Please transcribe the entries below without changing a single character.

*** Opening Given records ***

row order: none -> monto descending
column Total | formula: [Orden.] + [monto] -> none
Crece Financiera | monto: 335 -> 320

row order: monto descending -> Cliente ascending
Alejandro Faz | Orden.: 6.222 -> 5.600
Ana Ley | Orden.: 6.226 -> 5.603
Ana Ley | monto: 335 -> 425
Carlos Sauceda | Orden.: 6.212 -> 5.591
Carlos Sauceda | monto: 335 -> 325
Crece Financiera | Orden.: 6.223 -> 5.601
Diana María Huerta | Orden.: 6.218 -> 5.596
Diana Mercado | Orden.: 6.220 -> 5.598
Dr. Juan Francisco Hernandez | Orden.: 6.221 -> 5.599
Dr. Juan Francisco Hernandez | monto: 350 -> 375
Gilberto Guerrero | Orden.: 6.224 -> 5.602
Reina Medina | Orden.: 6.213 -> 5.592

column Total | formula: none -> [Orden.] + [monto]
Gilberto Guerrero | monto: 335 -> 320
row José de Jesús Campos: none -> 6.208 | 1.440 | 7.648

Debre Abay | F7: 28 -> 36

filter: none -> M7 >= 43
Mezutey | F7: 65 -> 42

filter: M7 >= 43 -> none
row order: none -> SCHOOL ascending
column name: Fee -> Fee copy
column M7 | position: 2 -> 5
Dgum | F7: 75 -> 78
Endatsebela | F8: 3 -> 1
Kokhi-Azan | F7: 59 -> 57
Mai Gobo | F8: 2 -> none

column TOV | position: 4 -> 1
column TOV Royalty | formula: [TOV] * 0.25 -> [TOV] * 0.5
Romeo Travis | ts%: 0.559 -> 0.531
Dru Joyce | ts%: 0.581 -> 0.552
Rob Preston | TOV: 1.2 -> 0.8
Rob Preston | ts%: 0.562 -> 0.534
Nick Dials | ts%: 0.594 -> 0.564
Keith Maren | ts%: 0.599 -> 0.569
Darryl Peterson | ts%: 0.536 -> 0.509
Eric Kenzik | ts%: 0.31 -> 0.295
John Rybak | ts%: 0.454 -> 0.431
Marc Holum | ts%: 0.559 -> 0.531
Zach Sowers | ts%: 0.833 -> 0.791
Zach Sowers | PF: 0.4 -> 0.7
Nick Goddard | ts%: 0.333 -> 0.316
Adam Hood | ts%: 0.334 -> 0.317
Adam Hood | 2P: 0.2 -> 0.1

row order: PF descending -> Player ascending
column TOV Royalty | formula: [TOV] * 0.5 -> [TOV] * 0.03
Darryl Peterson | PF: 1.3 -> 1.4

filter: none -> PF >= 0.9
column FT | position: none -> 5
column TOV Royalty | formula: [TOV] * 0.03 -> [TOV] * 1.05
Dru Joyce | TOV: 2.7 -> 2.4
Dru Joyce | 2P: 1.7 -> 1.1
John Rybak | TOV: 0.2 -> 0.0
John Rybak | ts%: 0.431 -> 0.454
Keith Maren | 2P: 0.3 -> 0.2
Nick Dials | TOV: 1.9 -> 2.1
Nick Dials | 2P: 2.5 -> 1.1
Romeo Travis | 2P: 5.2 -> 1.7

*** Closing Given records ***

**Expected answer**
row order: none -> monto descending
column Total | formula: [Orden.] + [monto] -> none
Crece Financiera | monto: 335 -> 320

row order: monto descending -> Cliente ascending
Alejandro Faz | Orden.: 6.222 -> 5.600
Ana Ley | Orden.: 6.226 -> 5.603
Ana Ley | monto: 335 -> 425
Carlos Sauceda | Orden.: 6.212 -> 5.591
Carlos Sauceda | monto: 335 -> 325
Crece Financiera | Orden.: 6.223 -> 5.601
Diana María Huerta | Orden.: 6.218 -> 5.596
Diana Mercado | Orden.: 6.220 -> 5.598
Dr. Juan Francisco Hernandez | Orden.: 6.221 -> 5.599
Dr. Juan Francisco Hernandez | monto: 350 -> 375
Gilberto Guerrero | Orden.: 6.224 -> 5.602
Reina Medina | Orden.: 6.213 -> 5.592

column Total | formula: none -> [Orden.] + [monto]
Gilberto Guerrero | monto: 335 -> 320
row José de Jesús Campos: none -> 6.208 | 1.440 | 7.648

Debre Abay | F7: 28 -> 36

filter: none -> M7 >= 43
Mezutey | F7: 65 -> 42

filter: M7 >= 43 -> none
row order: none -> SCHOOL ascending
column name: Fee -> Fee copy
column M7 | position: 2 -> 5
Dgum | F7: 75 -> 78
Endatsebela | F8: 3 -> 1
Kokhi-Azan | F7: 59 -> 57
Mai Gobo | F8: 2 -> none

column TOV | position: 4 -> 1
column TOV Royalty | formula: [TOV] * 0.25 -> [TOV] * 0.5
Romeo Travis | ts%: 0.559 -> 0.531
Dru Joyce | ts%: 0.581 -> 0.552
Rob Preston | TOV: 1.2 -> 0.8
Rob Preston | ts%: 0.562 -> 0.534
Nick Dials | ts%: 0.594 -> 0.564
Keith Maren | ts%: 0.599 -> 0.569
Darryl Peterson | ts%: 0.536 -> 0.509
Eric Kenzik | ts%: 0.31 -> 0.295
John Rybak | ts%: 0.454 -> 0.431
Marc Holum | ts%: 0.559 -> 0.531
Zach Sowers | ts%: 0.833 -> 0.791
Zach Sowers | PF: 0.4 -> 0.7
Nick Goddard | ts%: 0.333 -> 0.316
Adam Hood | ts%: 0.334 -> 0.317
Adam Hood | 2P: 0.2 -> 0.1

row order: PF descending -> Player ascending
column TOV Royalty | formula: [TOV] * 0.5 -> [TOV] * 0.03
Darryl Peterson | PF: 1.3 -> 1.4

filter: none -> PF >= 0.9
column FT | position: none -> 5
column TOV Royalty | formula: [TOV] * 0.03 -> [TOV] * 1.05
Dru Joyce | TOV: 2.7 -> 2.4
Dru Joyce | 2P: 1.7 -> 1.1
John Rybak | TOV: 0.2 -> 0.0
John Rybak | ts%: 0.431 -> 0.454
Keith Maren | 2P: 0.3 -> 0.2
Nick Dials | TOV: 1.9 -> 2.1
Nick Dials | 2P: 2.5 -> 1.1
Romeo Travis | 2P: 5.2 -> 1.7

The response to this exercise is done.